→ **Assignment**: The response should contain only the line with "html: <span>ты. Наличие" and every line after it to the end of the listing below, duplicated exactly; no picture belongs in it.

→ **Records for processing**:
▽
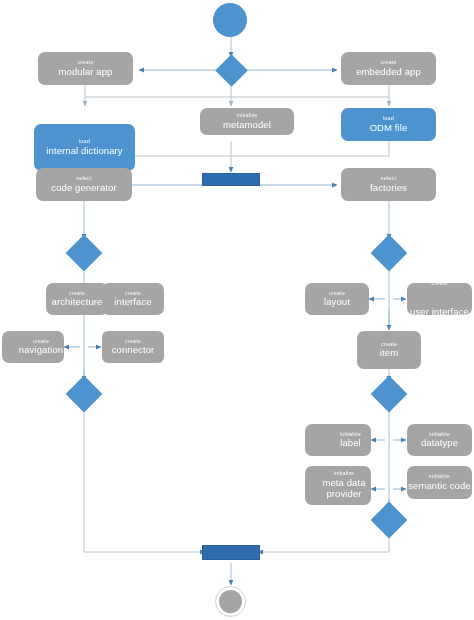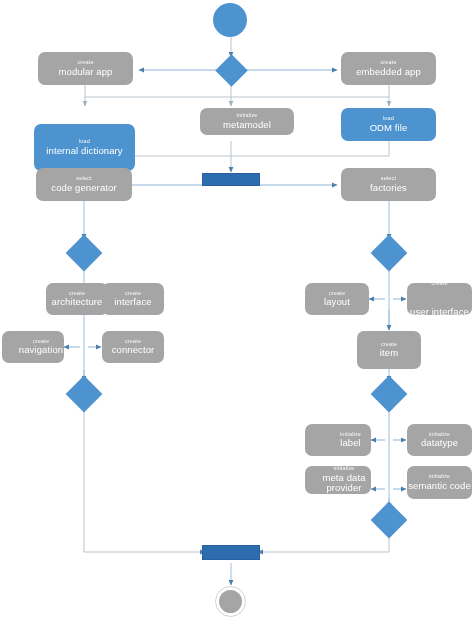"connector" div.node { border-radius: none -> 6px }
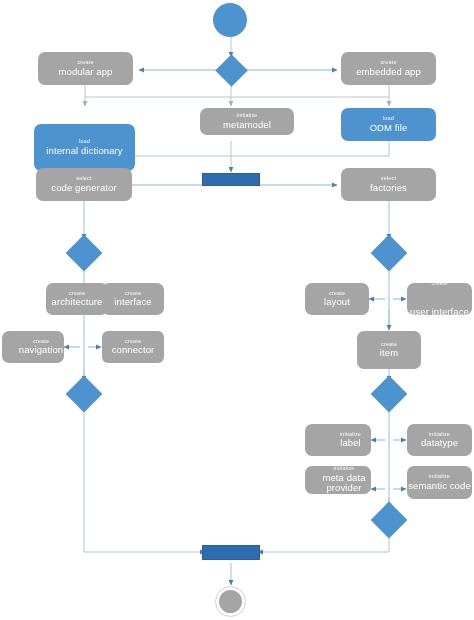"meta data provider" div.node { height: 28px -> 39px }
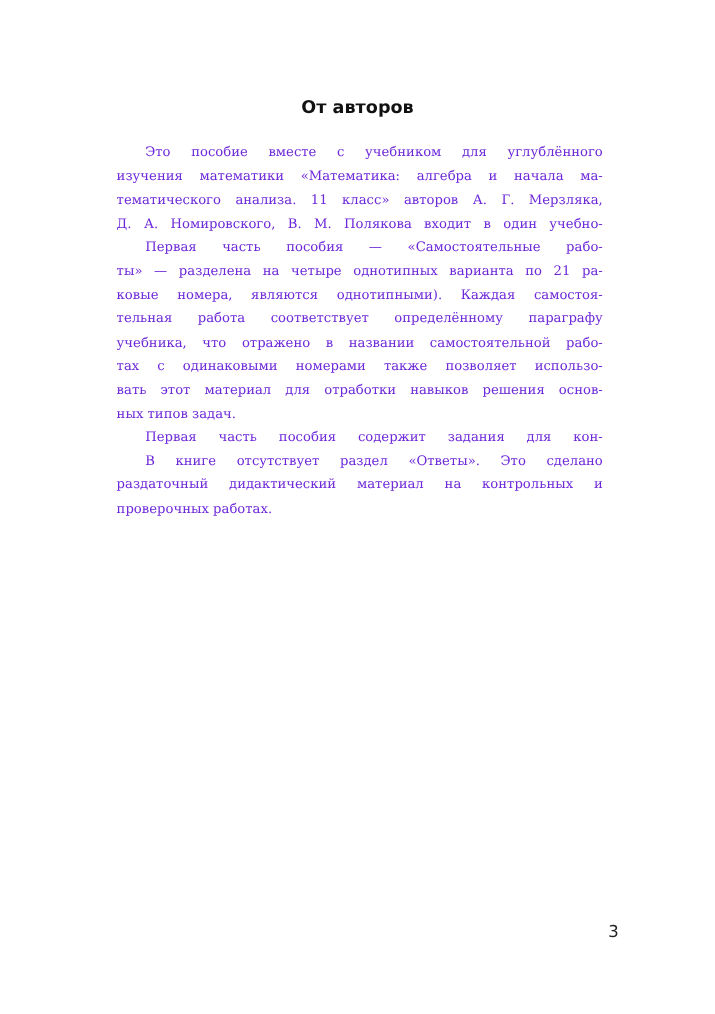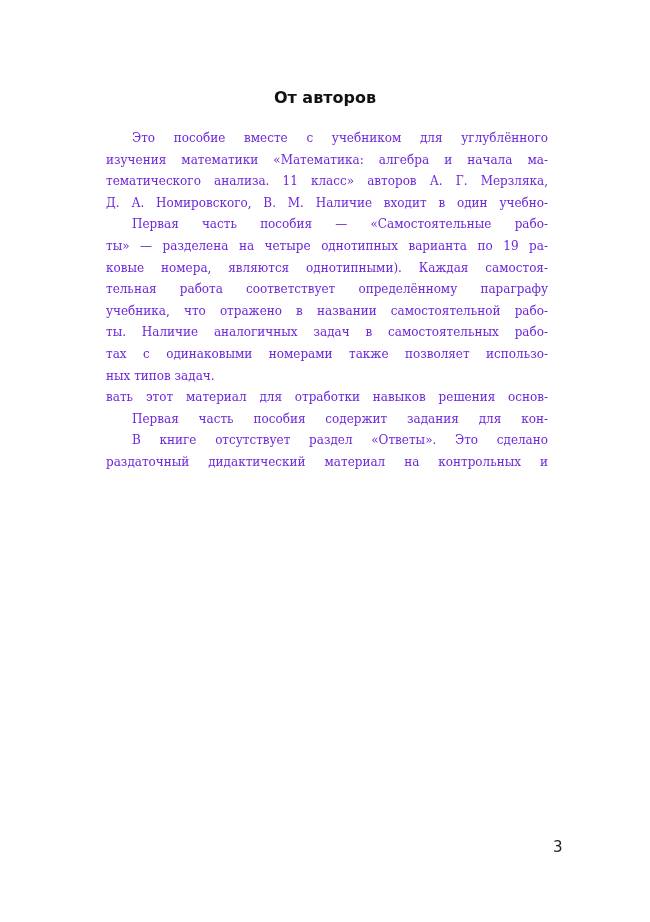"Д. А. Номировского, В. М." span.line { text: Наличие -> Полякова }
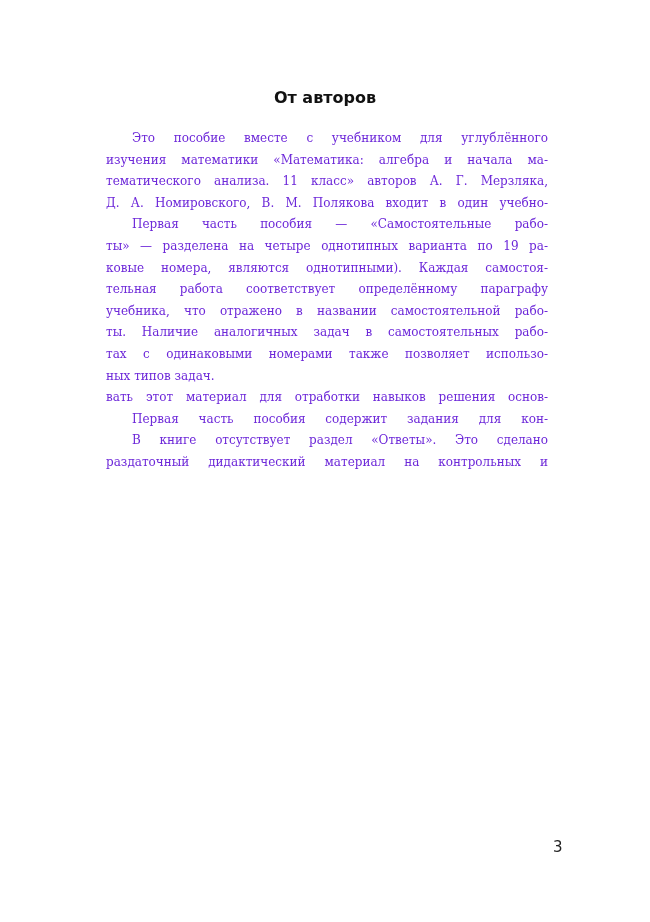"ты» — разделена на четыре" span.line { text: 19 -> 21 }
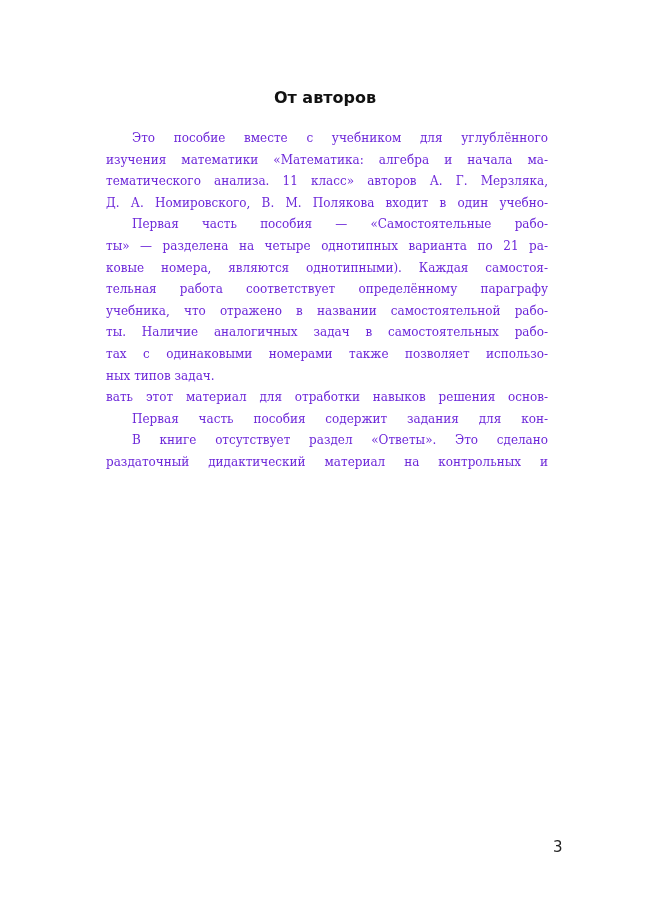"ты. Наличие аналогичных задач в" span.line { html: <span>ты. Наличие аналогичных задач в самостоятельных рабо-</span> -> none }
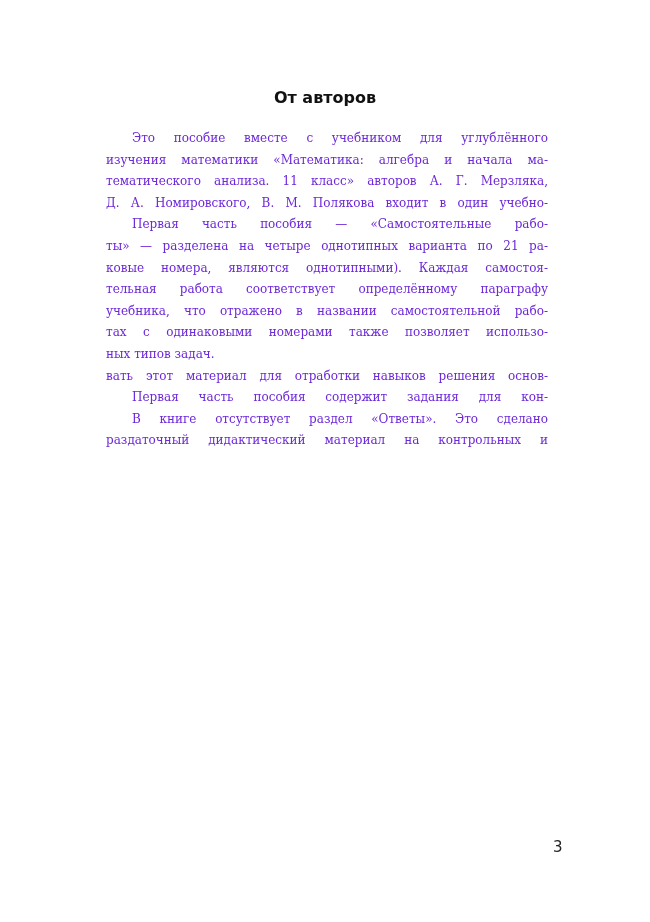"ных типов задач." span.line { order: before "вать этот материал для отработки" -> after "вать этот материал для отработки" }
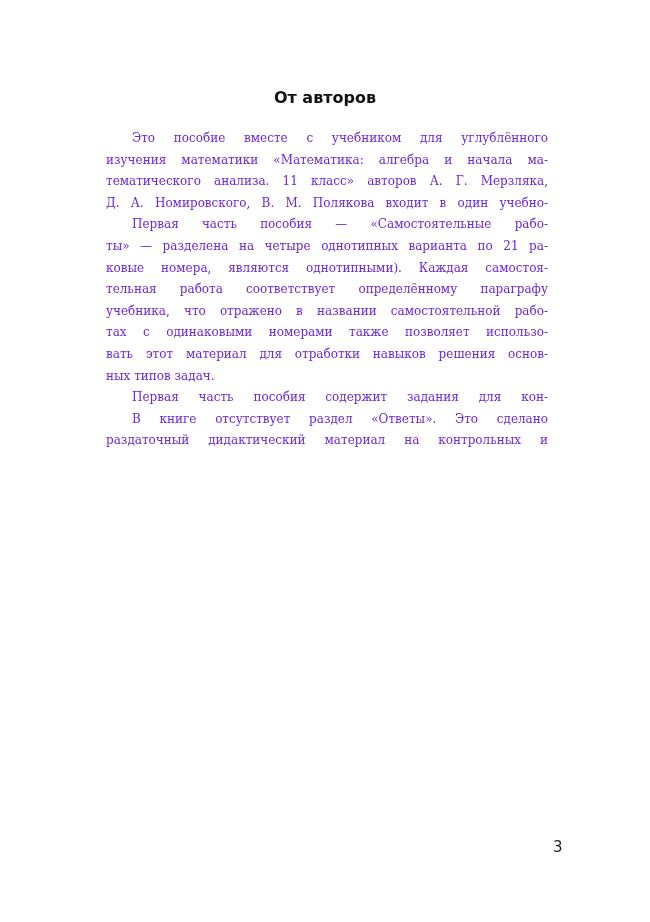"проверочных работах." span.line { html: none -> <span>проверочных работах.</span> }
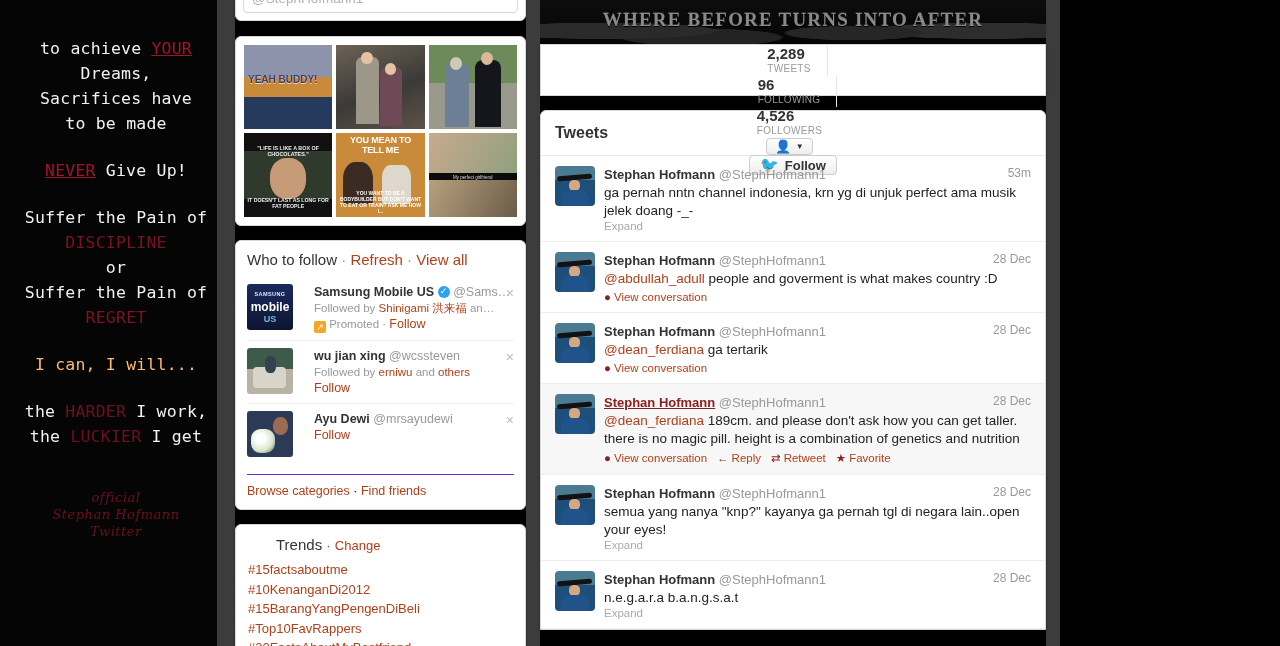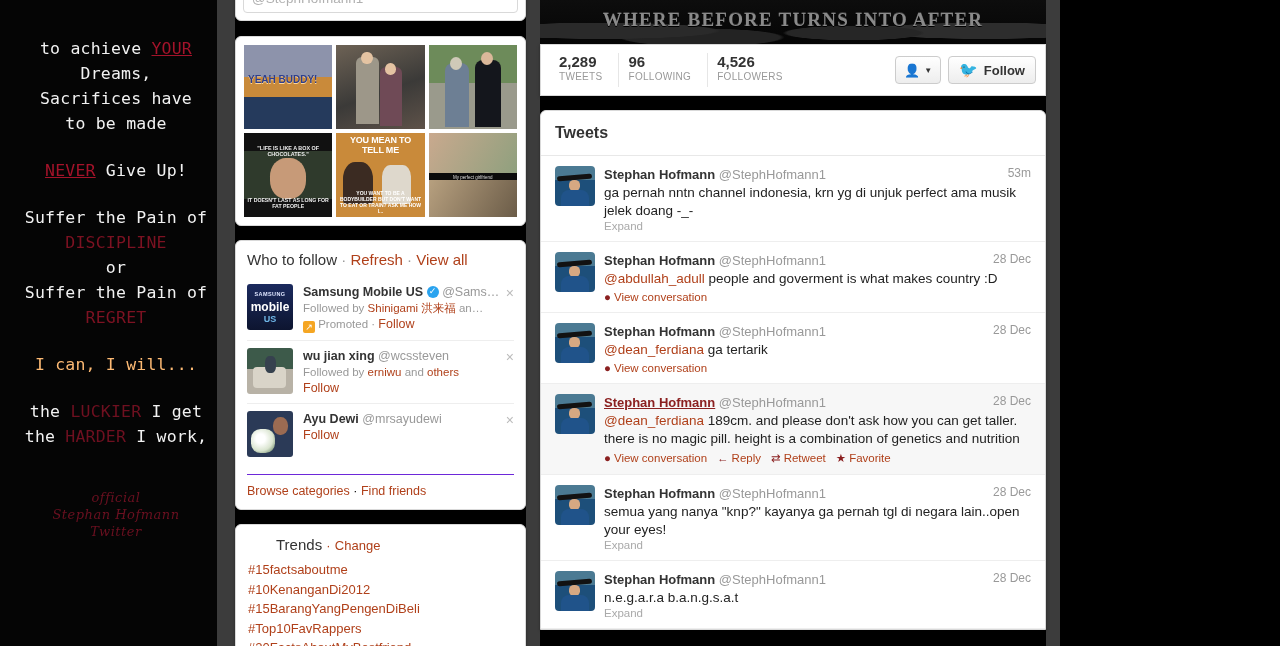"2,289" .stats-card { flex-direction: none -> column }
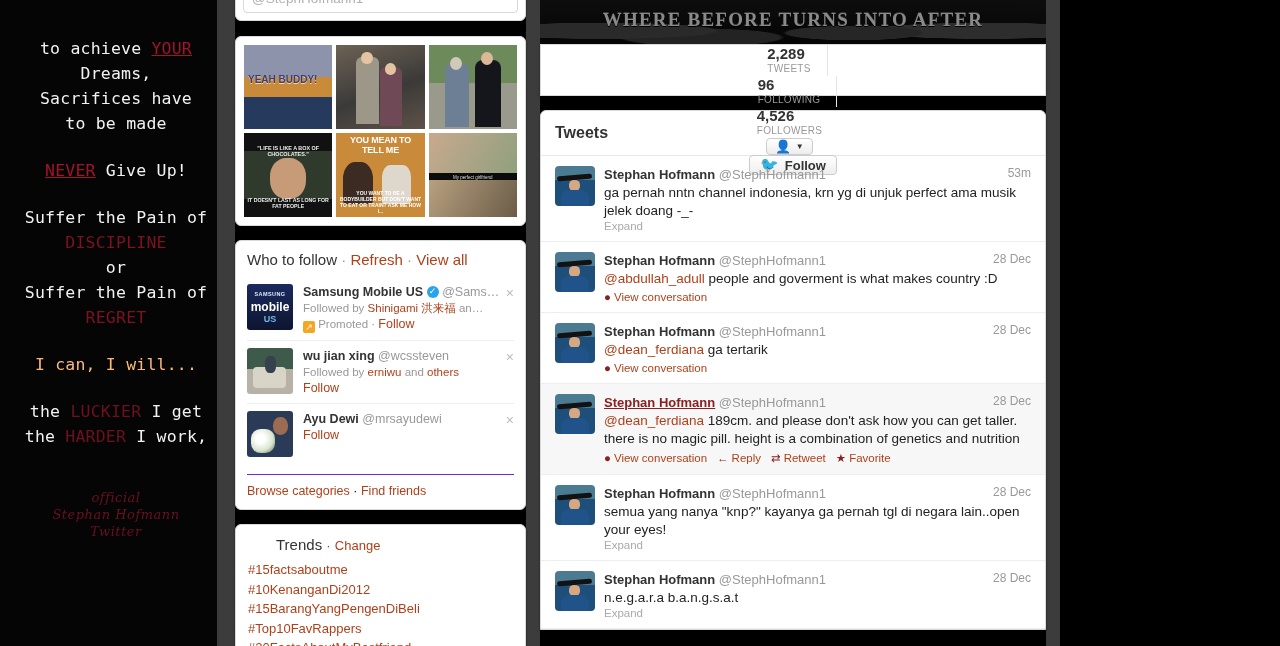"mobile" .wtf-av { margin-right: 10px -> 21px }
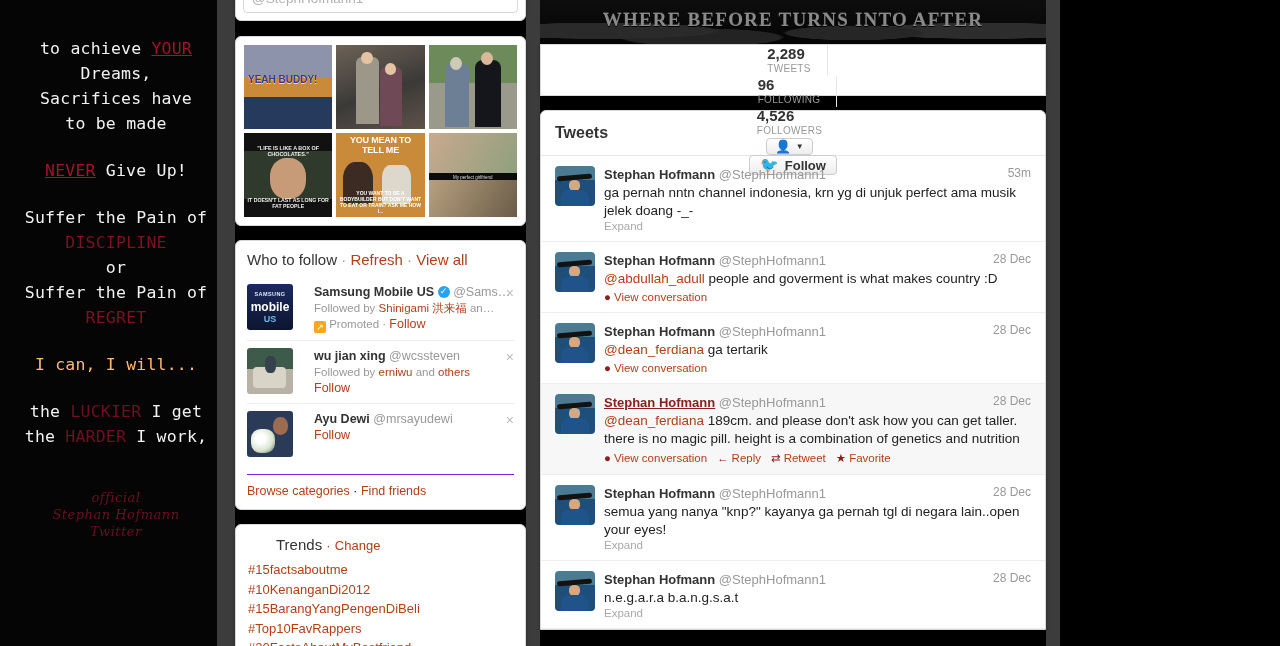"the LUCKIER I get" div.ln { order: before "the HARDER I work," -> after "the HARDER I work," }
△
→ **Result for this task**:
"ты. Наличие аналогичных задач в" span.line { html: <span>ты. Наличие аналогичных задач в самостоятельных рабо-</span> -> none }
"ных типов задач." span.line { order: before "вать этот материал для отработки" -> after "вать этот материал для отработки" }
"проверочных работах." span.line { html: none -> <span>проверочных работах.</span> }
"2,289" .stats-card { flex-direction: none -> column }
"mobile" .wtf-av { margin-right: 10px -> 21px }
"the LUCKIER I get" div.ln { order: before "the HARDER I work," -> after "the HARDER I work," }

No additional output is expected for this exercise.